The purchase in 1960 of 88 works by Paul Klee (1879 - 1940) by the Federal State of North Rhine-Westphalia furnished the impetus for founding the Kunstsammlung Nordrhein-Westfalen in Düsseldorf. Today, the Klee collection – which has grown to include 100 works – is one of the most comprehensive by this artist in Germany.
The focus of this exhibition is not exclusively on Klee’s creative achievement, but on the historical vicissitudes of these works of art as well. Klee began teaching at the Düsseldorf Art Academy in the early 1930s, and immigrated to Switzerland in late 1933 under pressure from the National Socialist dictatorship.
These paintings, drawings, and watercolors offer invaluable insights into the oeuvre of this remarkably multifaceted artist while providing a wide-ranging overview of Klee’s virtually inexhaustible creativity. Featured alongside works dating from the turn of the 20th century and documenting his earliest beginnings as a graphic artist are those which reflect his experiences during the legendary trip to Tunisia in 1914. Precisely composed paintings dating from 1919 represent Klee’s adoption of oil painting; the geometric-constructivist works were produced in connection with his teaching activities at the Bauhaus in Weimar and Dessau. Drawings and oil paintings from the late periodic, finally, feature a cryptic, symbol-laden idiom. Klee also reflected with sensitivity and a razorsharp perspective on the events of his time, at the same time generating an artistic cosmos which synthesizes tragicomedy and irony, lightheartedness and gravity, playfulness and calculation.

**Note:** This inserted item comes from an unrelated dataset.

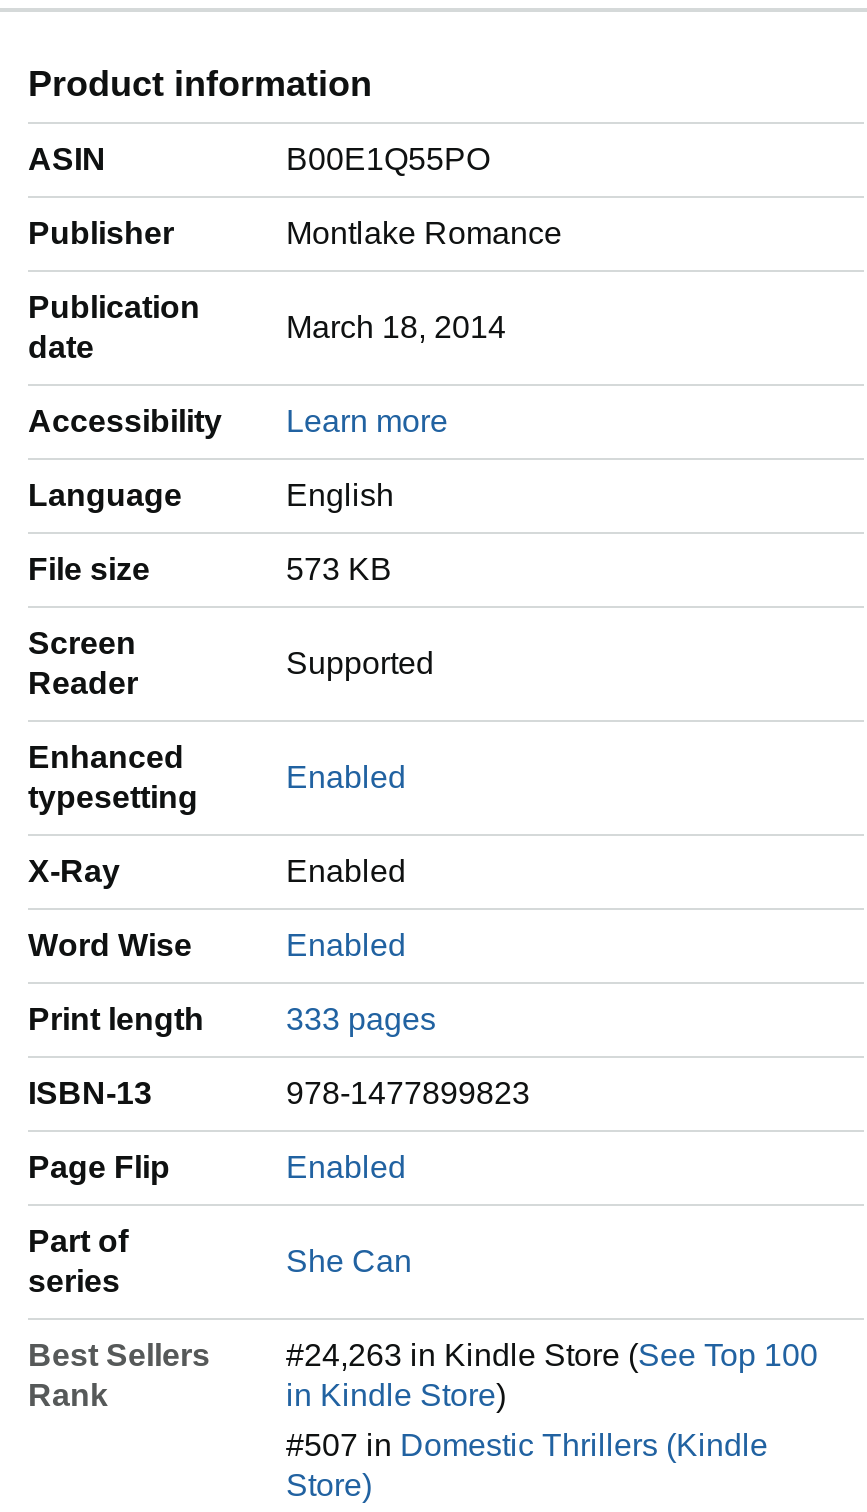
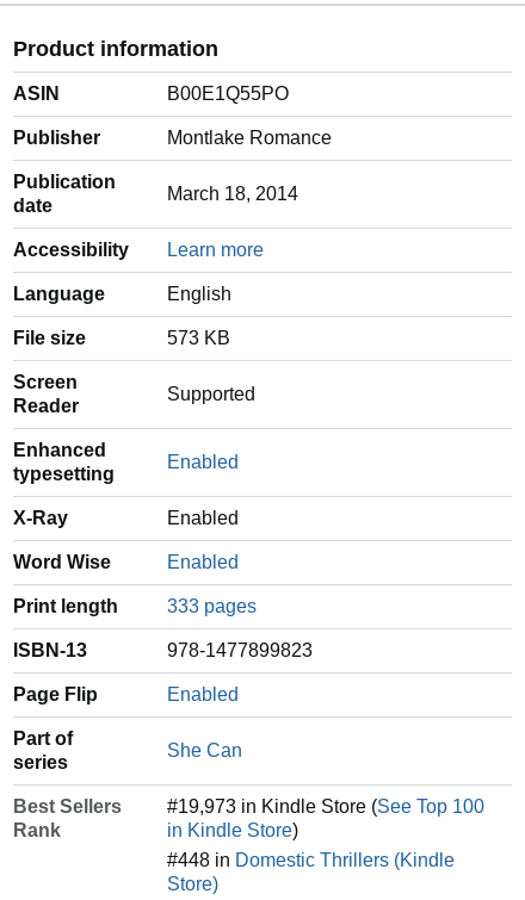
[286,1338,818,1372] #24,263 in Kindle Store (See Top 100 -> [167,796,484,817] #19,973 in Kindle Store (See Top 100
[286,1428,768,1462] #507 in Domestic Thrillers (Kindle -> [167,850,455,870] #448 in Domestic Thrillers (Kindle

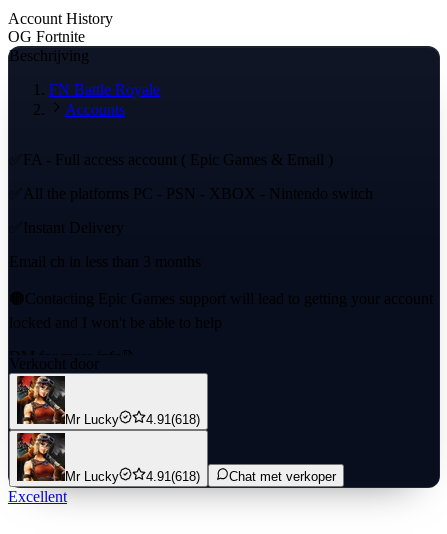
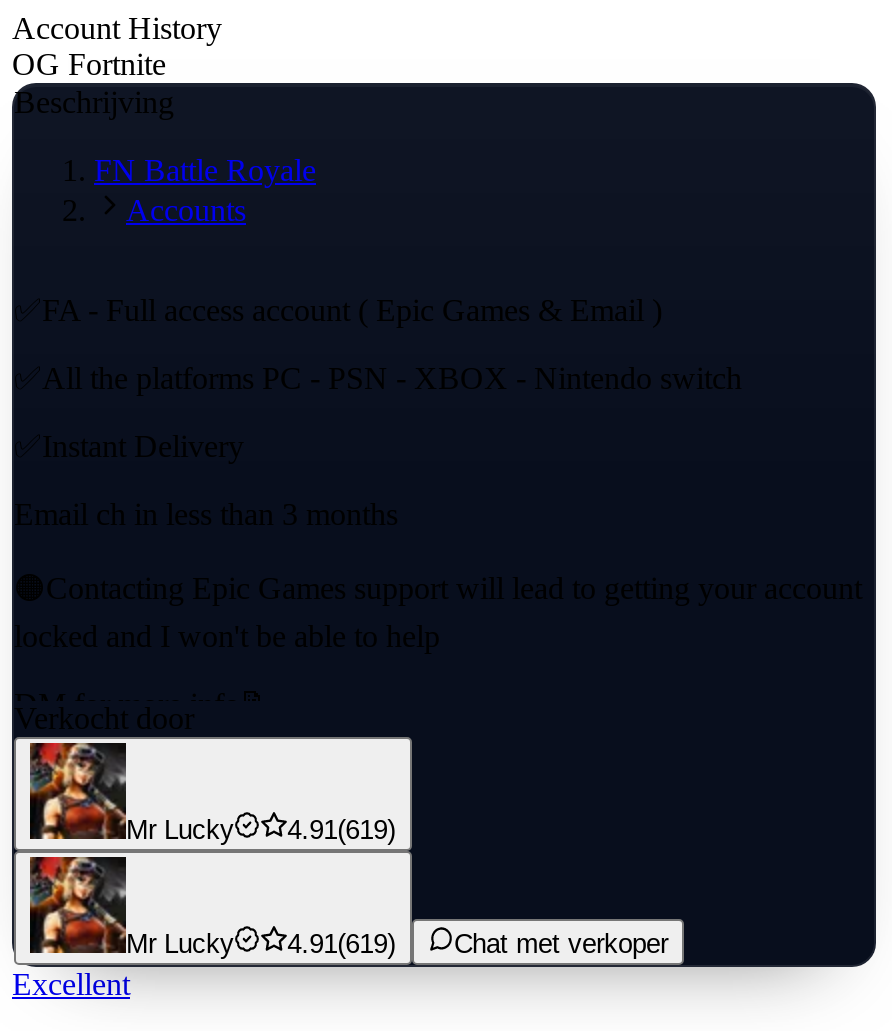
[65,412,200,427] Mr Lucky 4.91(618) -> [126,814,395,844] Mr Lucky 4.91(619)
[65,469,336,484] Mr Lucky 4.91(618) Chat met verkoper -> [126,928,668,958] Mr Lucky 4.91(619) Chat met verkoper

The exhibition also fosters an understanding of Klee’s creative process through an examination of the fronts and backs of individual works: Klee accorded great importance to the materials he utilized, through which he aimed at very specific effects. He gave his works special frames, thereby making it clear that he regarded them as objects. Also receiving attention is the collector through whose hands the greater part of the works in the Düsseldorf Klee Collection passed. Up until the late 1950s, the US-American industrialist G. David Thompson assembled the collection before deciding – astonishingly – to part with all of the works.